*INSTRUCTIONS FOR THE TASK:*
A single number is the whole answer: the count of lines in the records where "created" occurs.

*DATA FOR ANALYSIS:*
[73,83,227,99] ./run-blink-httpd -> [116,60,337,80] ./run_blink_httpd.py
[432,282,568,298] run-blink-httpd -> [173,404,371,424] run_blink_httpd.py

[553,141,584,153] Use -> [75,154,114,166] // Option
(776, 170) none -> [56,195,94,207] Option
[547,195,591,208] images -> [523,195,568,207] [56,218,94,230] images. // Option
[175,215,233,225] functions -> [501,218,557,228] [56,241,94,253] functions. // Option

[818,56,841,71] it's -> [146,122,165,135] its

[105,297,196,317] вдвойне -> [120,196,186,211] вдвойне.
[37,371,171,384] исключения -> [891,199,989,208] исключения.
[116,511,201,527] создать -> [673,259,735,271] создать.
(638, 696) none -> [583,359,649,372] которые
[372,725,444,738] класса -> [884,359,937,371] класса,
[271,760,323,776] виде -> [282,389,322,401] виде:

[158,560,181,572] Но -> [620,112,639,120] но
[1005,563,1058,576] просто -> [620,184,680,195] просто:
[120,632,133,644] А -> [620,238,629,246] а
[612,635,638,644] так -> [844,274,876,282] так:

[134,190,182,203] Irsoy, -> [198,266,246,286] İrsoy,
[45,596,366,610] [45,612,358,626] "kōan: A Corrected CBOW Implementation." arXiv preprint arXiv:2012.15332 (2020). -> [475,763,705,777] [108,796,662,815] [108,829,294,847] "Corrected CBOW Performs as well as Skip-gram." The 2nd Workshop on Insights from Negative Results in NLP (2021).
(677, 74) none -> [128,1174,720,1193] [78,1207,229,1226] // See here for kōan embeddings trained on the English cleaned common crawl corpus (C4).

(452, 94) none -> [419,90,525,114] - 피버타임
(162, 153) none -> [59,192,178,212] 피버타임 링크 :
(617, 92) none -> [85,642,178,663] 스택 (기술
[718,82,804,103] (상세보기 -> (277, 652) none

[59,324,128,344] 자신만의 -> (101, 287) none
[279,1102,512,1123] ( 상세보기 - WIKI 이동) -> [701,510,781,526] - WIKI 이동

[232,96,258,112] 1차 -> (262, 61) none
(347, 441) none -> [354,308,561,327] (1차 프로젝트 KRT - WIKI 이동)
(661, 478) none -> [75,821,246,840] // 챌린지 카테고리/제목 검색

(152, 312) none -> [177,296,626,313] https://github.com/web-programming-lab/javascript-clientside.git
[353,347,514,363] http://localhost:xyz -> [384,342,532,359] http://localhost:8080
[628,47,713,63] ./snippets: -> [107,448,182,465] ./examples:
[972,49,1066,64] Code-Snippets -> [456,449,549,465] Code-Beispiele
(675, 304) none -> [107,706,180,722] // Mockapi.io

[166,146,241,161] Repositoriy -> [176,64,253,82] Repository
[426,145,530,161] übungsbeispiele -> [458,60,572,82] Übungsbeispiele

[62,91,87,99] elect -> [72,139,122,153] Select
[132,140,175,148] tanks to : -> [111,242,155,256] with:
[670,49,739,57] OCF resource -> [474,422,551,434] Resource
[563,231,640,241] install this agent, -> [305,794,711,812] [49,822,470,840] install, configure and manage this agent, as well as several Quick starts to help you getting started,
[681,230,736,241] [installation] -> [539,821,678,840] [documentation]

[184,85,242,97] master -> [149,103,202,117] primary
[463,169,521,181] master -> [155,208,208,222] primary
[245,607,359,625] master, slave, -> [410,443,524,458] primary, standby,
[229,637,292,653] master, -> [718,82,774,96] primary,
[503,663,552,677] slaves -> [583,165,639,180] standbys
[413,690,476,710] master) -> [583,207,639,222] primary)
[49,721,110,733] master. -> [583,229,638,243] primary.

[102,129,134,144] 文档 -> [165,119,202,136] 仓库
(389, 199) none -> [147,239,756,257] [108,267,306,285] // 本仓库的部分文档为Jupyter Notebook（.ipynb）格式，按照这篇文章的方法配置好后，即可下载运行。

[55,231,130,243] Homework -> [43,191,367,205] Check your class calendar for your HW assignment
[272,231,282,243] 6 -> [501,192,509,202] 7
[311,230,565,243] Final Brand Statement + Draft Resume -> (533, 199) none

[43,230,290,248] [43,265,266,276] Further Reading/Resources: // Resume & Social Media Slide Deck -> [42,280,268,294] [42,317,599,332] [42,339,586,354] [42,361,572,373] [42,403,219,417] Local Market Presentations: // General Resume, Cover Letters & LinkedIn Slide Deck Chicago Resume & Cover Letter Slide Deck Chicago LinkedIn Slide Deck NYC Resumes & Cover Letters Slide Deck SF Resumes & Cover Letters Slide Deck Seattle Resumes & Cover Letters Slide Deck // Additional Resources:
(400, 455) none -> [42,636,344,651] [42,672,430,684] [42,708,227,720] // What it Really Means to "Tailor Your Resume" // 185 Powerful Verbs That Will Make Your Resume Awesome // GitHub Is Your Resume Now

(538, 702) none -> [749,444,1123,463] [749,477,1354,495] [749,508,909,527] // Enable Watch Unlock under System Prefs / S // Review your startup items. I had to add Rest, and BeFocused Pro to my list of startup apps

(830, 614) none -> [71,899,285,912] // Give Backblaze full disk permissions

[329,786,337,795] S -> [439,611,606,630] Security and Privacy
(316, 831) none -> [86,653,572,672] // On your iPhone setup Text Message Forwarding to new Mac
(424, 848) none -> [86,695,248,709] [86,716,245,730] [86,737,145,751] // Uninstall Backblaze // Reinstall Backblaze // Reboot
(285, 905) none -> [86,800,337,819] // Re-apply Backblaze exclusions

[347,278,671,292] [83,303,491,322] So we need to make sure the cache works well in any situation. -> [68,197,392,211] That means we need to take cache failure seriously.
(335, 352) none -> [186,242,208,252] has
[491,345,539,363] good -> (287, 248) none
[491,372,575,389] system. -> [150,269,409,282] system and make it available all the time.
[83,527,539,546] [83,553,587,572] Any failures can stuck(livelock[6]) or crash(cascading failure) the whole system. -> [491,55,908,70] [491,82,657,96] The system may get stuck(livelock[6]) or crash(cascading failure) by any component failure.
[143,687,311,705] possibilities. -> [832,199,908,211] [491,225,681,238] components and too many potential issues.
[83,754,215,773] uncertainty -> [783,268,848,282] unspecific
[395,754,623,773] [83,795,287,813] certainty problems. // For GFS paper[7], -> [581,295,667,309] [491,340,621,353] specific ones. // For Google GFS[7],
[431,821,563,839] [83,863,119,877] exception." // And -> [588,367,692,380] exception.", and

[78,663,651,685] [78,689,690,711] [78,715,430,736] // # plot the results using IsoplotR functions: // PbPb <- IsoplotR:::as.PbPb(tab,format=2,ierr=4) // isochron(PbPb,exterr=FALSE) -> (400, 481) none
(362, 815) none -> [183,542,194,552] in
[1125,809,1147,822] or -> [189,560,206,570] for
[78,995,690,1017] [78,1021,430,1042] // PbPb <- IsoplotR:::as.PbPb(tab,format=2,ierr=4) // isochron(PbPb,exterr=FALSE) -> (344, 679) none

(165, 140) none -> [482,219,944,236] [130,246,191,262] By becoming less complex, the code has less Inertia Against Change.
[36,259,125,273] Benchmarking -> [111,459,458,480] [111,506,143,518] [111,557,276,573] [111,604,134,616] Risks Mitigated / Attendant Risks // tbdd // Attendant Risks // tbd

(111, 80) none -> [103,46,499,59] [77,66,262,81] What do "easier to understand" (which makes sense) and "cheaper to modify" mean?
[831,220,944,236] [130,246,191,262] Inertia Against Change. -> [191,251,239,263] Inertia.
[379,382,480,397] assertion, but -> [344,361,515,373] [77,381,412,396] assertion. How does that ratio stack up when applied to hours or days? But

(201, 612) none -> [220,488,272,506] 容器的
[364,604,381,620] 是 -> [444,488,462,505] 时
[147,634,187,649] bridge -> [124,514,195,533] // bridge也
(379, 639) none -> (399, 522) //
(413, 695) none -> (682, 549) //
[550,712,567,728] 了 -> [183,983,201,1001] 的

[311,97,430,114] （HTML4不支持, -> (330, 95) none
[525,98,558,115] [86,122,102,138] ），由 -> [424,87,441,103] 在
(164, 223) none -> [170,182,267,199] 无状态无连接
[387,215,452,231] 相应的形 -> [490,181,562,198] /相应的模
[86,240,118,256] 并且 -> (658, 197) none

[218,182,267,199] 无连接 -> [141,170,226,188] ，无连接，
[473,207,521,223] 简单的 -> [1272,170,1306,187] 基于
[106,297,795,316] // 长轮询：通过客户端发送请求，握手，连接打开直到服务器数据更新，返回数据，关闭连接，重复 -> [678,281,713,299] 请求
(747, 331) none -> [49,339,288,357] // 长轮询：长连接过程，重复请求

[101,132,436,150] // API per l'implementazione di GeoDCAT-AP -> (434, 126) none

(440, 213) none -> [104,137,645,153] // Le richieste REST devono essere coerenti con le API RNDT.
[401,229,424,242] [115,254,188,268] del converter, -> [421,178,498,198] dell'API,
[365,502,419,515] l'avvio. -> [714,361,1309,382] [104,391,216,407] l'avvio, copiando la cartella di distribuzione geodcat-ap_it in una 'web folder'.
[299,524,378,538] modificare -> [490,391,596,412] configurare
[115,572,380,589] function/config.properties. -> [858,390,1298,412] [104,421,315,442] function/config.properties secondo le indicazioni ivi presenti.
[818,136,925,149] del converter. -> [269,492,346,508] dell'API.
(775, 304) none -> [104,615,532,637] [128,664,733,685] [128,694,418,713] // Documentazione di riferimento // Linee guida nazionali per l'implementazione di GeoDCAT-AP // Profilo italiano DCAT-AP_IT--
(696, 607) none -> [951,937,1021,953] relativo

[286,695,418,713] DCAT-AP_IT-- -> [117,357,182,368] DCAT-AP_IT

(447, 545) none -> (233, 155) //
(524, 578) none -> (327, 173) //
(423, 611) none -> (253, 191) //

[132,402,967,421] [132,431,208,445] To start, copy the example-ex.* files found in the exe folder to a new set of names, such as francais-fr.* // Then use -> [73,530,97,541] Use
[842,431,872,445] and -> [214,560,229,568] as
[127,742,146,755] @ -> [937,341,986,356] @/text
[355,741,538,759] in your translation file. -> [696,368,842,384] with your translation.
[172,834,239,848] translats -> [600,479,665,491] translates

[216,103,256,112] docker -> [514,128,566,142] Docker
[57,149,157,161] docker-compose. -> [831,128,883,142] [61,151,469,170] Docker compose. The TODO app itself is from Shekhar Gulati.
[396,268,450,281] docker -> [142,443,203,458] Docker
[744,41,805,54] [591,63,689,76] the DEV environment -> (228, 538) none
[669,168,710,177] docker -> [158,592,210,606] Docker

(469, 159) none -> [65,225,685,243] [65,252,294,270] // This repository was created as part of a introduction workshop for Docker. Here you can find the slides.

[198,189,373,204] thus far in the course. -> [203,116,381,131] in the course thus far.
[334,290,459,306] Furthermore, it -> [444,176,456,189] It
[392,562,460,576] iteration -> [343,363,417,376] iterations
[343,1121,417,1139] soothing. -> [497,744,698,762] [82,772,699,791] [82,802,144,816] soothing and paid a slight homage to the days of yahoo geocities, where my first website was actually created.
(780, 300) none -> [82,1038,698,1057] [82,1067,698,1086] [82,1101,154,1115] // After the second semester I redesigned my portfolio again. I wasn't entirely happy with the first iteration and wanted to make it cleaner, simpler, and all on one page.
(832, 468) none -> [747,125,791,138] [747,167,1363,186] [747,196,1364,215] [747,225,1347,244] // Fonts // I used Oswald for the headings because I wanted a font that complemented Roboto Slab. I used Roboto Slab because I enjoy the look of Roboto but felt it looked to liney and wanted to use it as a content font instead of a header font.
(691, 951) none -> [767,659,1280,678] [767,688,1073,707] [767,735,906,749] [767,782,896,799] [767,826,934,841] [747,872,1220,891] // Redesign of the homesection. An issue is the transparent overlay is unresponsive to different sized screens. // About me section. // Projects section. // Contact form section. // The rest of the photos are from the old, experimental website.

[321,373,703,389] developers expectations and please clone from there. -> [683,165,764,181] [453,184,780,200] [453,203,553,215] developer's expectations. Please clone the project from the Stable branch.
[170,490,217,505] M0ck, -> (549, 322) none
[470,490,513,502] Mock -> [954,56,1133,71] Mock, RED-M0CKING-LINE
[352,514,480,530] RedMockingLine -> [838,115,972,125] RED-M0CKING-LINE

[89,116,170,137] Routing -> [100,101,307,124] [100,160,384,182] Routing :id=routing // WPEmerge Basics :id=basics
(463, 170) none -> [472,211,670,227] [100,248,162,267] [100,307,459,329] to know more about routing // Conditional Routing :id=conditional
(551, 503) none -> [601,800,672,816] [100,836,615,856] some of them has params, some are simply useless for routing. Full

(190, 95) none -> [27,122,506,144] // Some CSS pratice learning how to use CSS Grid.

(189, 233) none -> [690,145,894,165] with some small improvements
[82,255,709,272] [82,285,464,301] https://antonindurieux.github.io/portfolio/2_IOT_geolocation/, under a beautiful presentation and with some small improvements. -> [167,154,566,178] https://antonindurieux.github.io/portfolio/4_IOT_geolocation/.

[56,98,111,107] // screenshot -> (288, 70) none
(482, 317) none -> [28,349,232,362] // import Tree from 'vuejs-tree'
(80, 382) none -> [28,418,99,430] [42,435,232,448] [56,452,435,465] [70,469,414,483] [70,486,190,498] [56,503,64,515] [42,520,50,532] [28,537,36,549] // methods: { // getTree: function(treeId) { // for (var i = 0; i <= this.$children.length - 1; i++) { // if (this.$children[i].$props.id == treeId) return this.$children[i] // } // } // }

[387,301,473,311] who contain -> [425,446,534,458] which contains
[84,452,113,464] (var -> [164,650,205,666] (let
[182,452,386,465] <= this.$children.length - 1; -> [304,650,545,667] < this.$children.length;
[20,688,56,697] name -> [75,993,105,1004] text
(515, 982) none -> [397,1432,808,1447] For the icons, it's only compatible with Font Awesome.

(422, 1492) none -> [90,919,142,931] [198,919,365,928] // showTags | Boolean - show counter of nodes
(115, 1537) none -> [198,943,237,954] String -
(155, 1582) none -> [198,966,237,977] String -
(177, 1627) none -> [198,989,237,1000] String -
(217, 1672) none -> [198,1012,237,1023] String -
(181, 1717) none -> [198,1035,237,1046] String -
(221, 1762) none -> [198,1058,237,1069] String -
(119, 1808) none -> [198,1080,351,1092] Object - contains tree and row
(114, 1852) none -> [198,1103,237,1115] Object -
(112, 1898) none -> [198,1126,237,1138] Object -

*WRITTEN ANSWER:*
2